クラシック音楽の著作権はフリー?

小説などの文章の場合、著作権の保護期間は作者の死後50年と定められている。それ以降は、自由に文章を用いることができる。著作権の切れた作家はボランティアの手によって打ち込みが行われ青空文庫に収められている。それでは音楽の場合はどうなるのだろうか?


クラシック音楽の著作権

没後何百年も経っているクラシックの音楽家たちの著作権は当然消滅している。ならば、タダで使い放題かと言えばそうではない。作曲者の著作権は失効していても、その楽曲を演奏した人間に生ずる演奏著作権は有効である。そのため、ちまたに売られているクラシック音楽のCDをそのまま使うのはアウトとなる。

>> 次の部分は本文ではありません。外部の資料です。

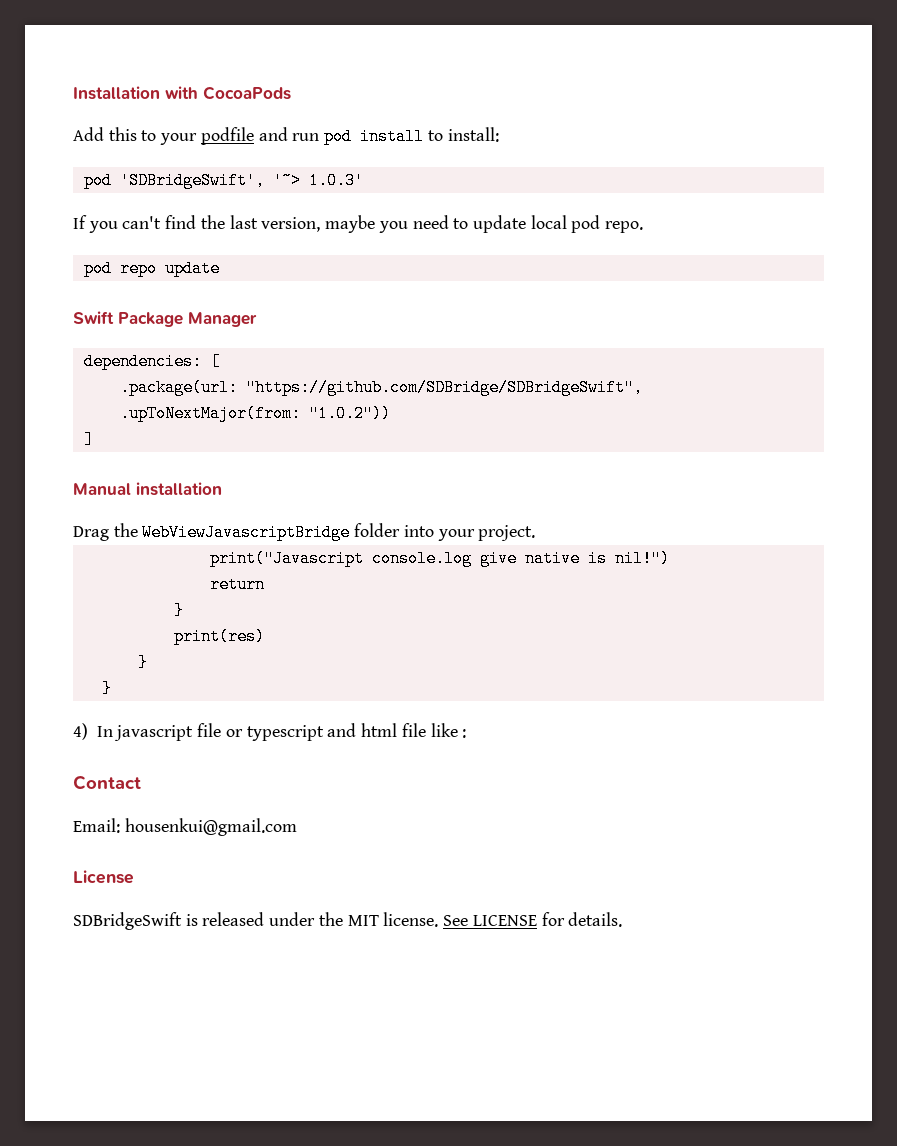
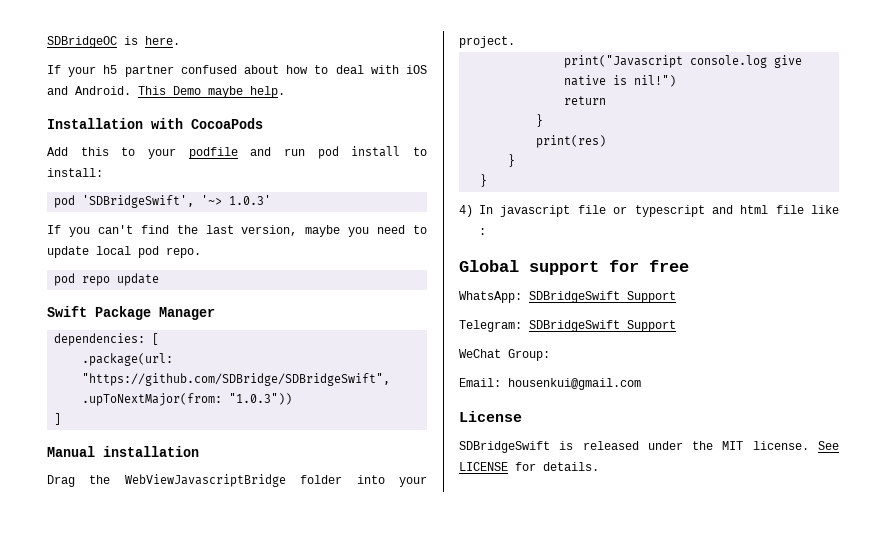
+ SDBridgeOC is here.
+ If your h5 partner confused about how to deal with iOS and Android. This Demo maybe help.
- .package(url: "https://github.com/SDBridge/SDBridgeSwift", .upToNextMajor(from: "1.0.2"))
+ .package(url: "https://github.com/SDBridge/SDBridgeSwift", .upToNextMajor(from: "1.0.3"))
- Contact
+ Global support for free
+ WhatsApp: SDBridgeSwift Support
+ Telegram: SDBridgeSwift Support
+ WeChat Group:

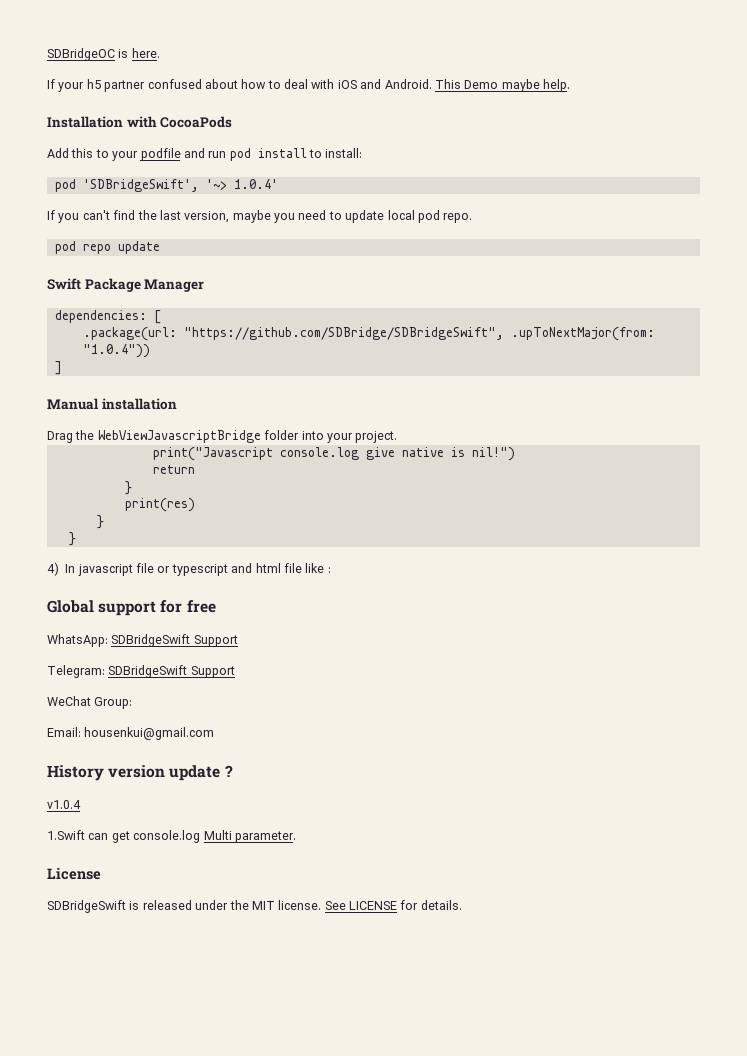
- pod 'SDBridgeSwift', '~> 1.0.3'
+ pod 'SDBridgeSwift', '~> 1.0.4'
- .package(url: "https://github.com/SDBridge/SDBridgeSwift", .upToNextMajor(from: "1.0.3"))
+ .package(url: "https://github.com/SDBridge/SDBridgeSwift", .upToNextMajor(from: "1.0.4"))
+ History version update ?
+ v1.0.4
+ 1.Swift can get console.log Multi parameter.

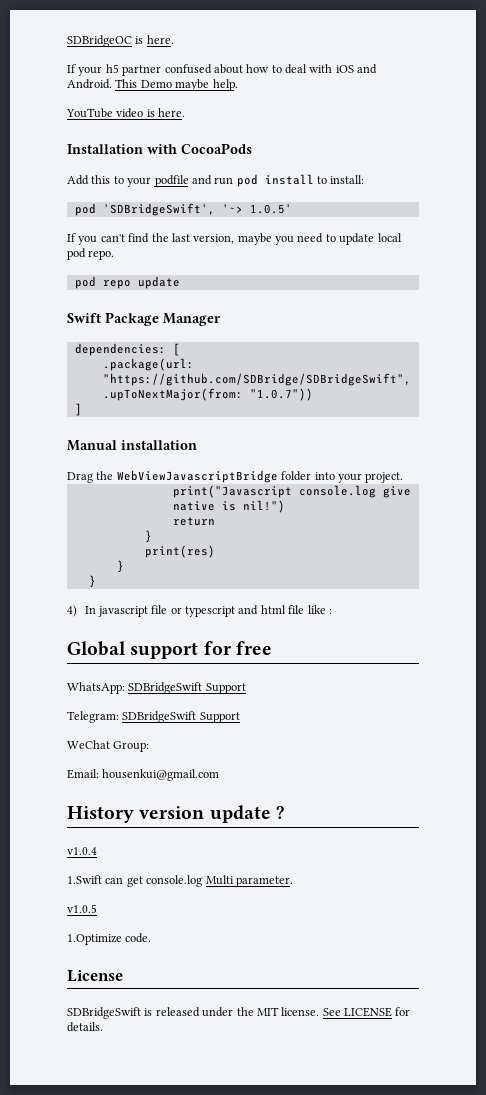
+ YouTube video is here.
- pod 'SDBridgeSwift', '~> 1.0.4'
+ pod 'SDBridgeSwift', '~> 1.0.5'
- .package(url: "https://github.com/SDBridge/SDBridgeSwift", .upToNextMajor(from: "1.0.4"))
+ .package(url: "https://github.com/SDBridge/SDBridgeSwift", .upToNextMajor(from: "1.0.7"))
+ v1.0.5
+ 1.Optimize code.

クラシック音楽を自分の作品に著作権フリーとして用いるとすれば、演奏自体も昔に行われたもの、録音されたものを使用しなければいけない。それでも、復刻版として出ているものとなればレコード会社の権利も生ずることになるので注意が必要だ。

それでもクラシック音楽は、他のジャンルに比べれば権利関係はゆるやかなものと言うことができるだろう。

音楽は権利関係が難しい

音楽というのは、楽曲そのものの他に著作隣接権が存在する。

ミュージシャンが、レコード会社に著作隣接権を抑えられていて、本意ではないベストアルバムが勝手に発売されてしまうといったことが起こりうる。これを防ぐためには原盤権を買い取らなければいけないが、非常に高額なためなかなか手を出せないのが現状である。